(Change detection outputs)
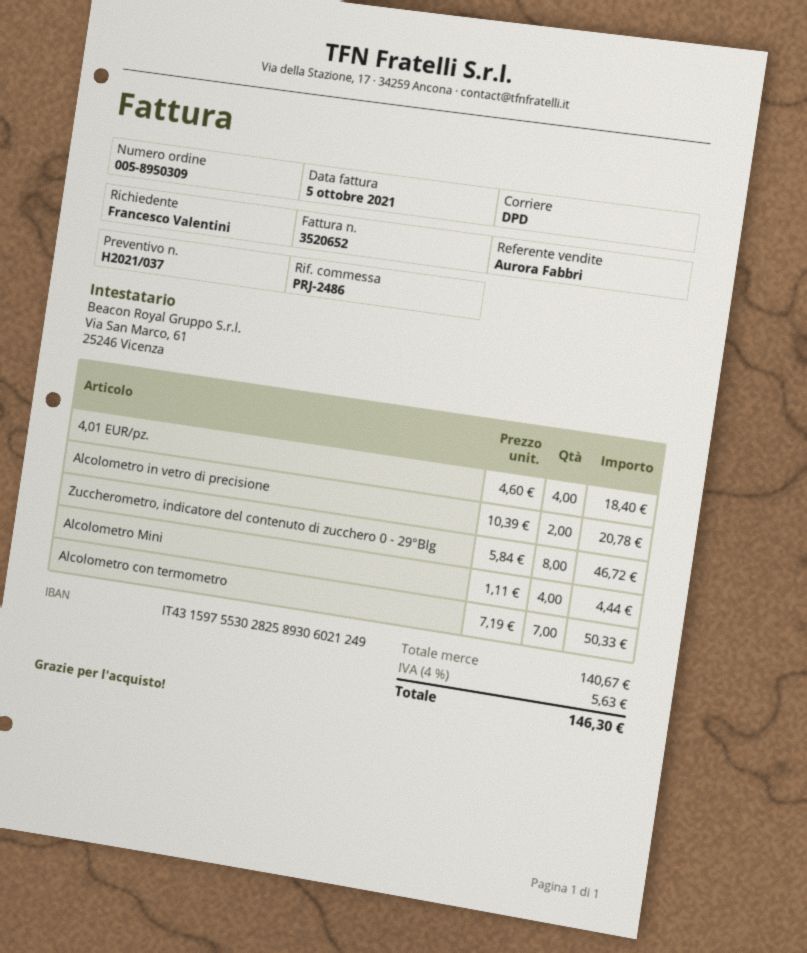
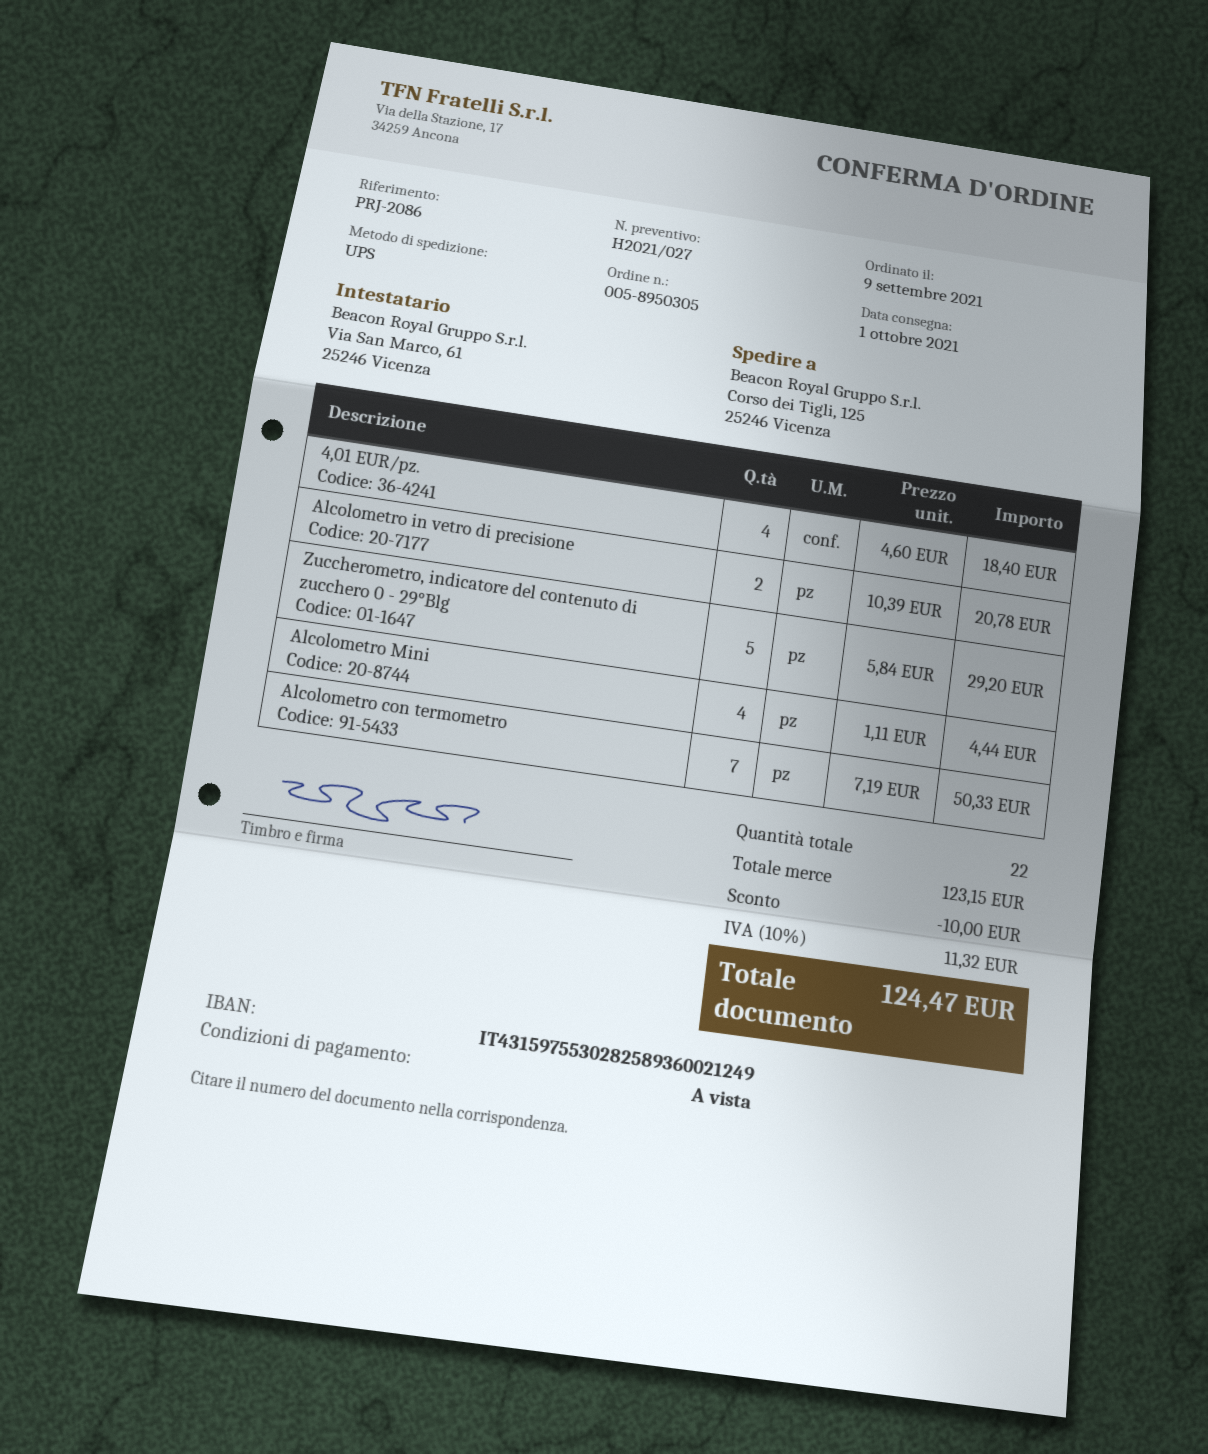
quote number: H2021/037 -> H2021/027
order number: 005-8950309 -> 005-8950305
reference: PRJ-2486 -> PRJ-2086
bank account: IT4315975530282589306021249 -> IT4315975530282589360021249
shipping method: DPD -> UPS
Zuccherometro, indicatore del contenuto di zucchero 0 - 29°Blg: 8 x 5.84 = 46.72 -> 5 x 5.84 = 29.20
subtotal: 140.67 -> 123.15
discount: none -> 10.00
tax: 4% = 5.63 -> 10% = 11.32
total: 146.30 -> 124.47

**WHAT TO DO:**
Your answer must be the line containing "discount: none -> 10.00" and every line after it through the end of the records above, reproduced exactly and alone.

**ANSWER BOX:**
discount: none -> 10.00
tax: 4% = 5.63 -> 10% = 11.32
total: 146.30 -> 124.47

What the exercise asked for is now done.